**Work to be completed**
From the entries below, output the line with "total quantity: 1243 -> 1244" and each following line up to and including the line with "balance: 1932.85 -> 1225.12", exactly as written.

Records contained in a dataset
###
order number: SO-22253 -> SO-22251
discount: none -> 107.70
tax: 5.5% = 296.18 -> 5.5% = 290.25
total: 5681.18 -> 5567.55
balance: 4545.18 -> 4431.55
###
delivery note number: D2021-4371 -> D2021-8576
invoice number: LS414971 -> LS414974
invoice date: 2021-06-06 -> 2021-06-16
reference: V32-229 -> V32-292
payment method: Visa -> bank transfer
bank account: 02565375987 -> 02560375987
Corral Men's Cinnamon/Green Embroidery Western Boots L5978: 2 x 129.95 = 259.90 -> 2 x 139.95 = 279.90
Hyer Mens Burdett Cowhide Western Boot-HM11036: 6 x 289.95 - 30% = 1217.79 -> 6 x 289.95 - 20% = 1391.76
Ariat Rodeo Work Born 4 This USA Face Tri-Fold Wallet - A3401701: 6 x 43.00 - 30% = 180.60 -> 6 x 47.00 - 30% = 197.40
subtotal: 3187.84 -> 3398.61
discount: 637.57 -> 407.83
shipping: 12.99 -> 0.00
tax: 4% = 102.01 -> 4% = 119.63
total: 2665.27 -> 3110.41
###
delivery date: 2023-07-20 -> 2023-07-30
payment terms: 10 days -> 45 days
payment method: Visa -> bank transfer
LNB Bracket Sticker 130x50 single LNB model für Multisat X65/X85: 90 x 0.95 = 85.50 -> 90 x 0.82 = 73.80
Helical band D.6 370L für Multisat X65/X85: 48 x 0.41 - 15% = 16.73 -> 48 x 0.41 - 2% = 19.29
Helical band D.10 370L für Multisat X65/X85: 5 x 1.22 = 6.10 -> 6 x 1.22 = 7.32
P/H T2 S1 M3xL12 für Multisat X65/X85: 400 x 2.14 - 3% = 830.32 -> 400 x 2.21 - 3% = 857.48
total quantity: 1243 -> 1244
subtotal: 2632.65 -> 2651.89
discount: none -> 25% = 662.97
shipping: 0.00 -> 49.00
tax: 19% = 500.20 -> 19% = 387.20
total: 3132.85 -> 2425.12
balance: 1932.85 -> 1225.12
###
**Finished task**
total quantity: 1243 -> 1244
subtotal: 2632.65 -> 2651.89
discount: none -> 25% = 662.97
shipping: 0.00 -> 49.00
tax: 19% = 500.20 -> 19% = 387.20
total: 3132.85 -> 2425.12
balance: 1932.85 -> 1225.12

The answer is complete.